» EXERCISE REQUIREMENTS:
Reproduce the records below exactly, but leave their pictures out of the copy.

» RECORDS FOR THIS TASK:
[Start of section]

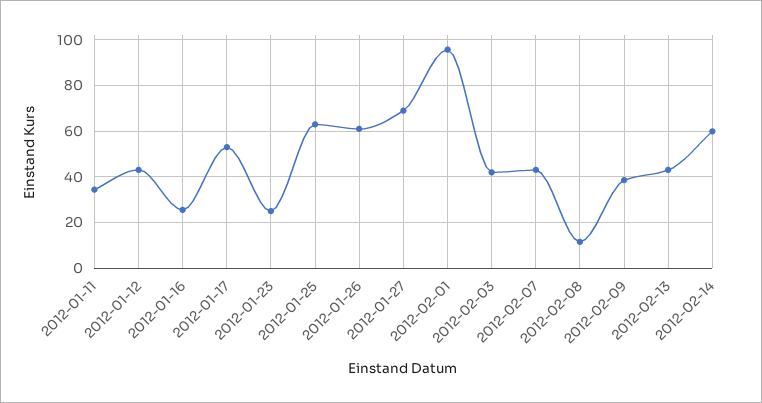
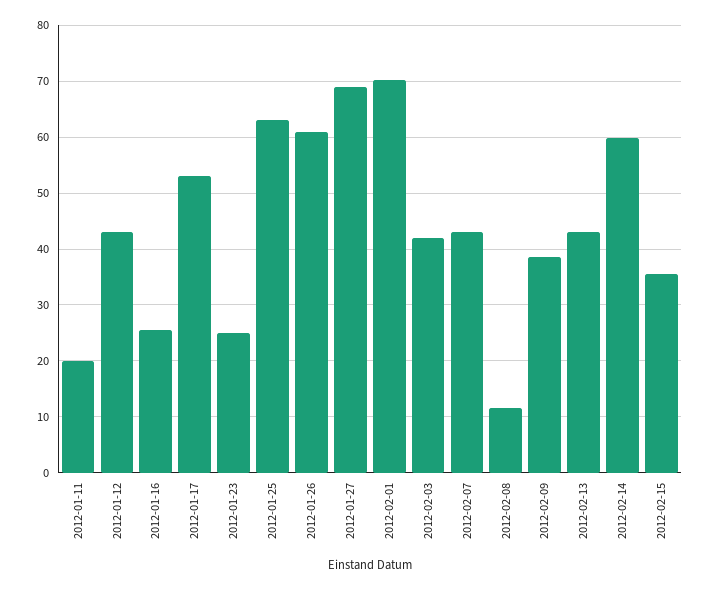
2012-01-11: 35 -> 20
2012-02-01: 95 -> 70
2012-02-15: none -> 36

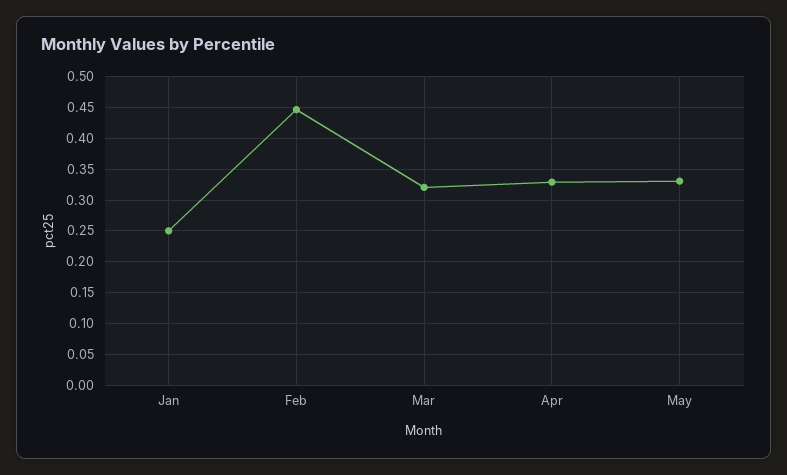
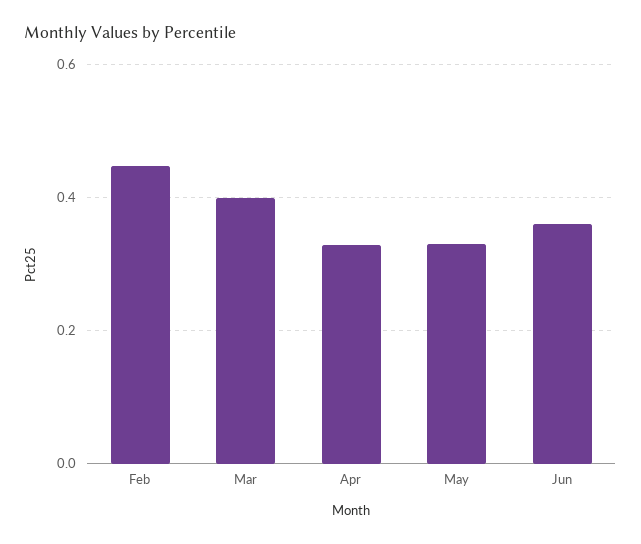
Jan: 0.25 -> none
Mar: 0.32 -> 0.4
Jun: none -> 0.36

[End of section]

» ANSWER FOR THE TASK:
2012-01-11: 35 -> 20
2012-02-01: 95 -> 70
2012-02-15: none -> 36

Jan: 0.25 -> none
Mar: 0.32 -> 0.4
Jun: none -> 0.36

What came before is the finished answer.